EXERCISE BRIEF: One number is all that is asked for: the number of lines below that hold the string "video".

EXERCISE INPUTS:

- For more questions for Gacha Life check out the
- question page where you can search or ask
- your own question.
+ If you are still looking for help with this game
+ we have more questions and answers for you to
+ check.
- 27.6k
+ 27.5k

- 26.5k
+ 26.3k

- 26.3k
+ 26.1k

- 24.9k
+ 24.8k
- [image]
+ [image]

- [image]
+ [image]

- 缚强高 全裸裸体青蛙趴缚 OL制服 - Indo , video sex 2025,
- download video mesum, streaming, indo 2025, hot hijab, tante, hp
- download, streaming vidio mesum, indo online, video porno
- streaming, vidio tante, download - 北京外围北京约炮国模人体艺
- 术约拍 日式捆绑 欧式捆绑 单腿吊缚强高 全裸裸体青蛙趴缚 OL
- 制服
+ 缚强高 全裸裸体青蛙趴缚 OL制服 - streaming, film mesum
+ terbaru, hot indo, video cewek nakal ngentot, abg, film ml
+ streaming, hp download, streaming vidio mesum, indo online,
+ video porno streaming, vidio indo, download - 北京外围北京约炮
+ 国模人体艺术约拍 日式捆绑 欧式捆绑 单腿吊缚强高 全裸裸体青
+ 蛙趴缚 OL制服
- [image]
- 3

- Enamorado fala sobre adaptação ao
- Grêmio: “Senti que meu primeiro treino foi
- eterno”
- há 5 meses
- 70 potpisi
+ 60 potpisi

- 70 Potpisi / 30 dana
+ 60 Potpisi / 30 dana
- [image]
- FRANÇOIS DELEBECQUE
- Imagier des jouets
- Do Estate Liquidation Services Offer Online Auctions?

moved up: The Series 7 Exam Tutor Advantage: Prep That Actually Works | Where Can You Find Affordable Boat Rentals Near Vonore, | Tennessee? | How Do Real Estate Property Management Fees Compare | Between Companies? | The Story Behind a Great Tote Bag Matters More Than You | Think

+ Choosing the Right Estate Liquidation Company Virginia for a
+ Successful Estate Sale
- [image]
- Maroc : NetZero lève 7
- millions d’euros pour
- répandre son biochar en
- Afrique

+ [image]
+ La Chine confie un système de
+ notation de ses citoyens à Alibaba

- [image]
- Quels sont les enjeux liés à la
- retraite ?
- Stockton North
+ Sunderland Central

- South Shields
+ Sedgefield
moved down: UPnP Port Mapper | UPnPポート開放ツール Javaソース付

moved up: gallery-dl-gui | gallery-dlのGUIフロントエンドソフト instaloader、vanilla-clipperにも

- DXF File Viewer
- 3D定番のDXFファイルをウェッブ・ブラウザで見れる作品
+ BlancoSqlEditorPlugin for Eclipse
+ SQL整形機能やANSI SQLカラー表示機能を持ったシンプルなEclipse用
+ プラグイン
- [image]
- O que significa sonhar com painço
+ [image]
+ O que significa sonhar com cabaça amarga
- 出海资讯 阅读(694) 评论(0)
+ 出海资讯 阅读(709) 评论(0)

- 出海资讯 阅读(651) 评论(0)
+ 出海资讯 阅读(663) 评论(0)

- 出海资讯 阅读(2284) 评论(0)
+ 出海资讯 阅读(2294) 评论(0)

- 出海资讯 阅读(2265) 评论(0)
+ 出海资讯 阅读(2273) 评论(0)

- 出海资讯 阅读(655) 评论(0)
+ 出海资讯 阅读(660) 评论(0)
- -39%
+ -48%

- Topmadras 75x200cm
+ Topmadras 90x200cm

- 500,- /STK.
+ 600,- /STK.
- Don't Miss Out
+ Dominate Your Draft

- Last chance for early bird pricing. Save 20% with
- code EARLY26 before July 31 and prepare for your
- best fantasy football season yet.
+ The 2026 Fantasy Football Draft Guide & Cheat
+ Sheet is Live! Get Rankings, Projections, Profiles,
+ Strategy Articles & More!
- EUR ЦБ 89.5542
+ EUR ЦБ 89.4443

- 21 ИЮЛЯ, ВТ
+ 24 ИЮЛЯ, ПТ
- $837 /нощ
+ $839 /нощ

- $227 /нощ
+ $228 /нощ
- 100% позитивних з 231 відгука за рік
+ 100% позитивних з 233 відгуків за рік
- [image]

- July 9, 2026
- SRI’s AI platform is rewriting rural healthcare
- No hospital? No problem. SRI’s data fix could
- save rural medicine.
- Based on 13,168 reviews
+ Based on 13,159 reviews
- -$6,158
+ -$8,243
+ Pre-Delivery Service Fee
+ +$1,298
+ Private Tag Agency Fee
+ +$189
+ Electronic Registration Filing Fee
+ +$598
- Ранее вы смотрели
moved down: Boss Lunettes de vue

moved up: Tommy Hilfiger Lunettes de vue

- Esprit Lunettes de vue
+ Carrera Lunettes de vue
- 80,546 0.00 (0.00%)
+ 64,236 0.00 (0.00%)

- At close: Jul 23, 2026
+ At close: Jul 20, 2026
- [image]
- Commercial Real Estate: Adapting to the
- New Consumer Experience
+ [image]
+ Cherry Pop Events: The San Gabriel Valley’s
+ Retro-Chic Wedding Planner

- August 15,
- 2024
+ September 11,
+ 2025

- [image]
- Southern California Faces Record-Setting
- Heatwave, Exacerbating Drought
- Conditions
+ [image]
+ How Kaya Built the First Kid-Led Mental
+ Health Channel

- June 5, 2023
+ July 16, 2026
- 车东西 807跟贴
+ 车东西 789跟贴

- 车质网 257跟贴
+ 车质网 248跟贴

EXERCISE ANSWER: 5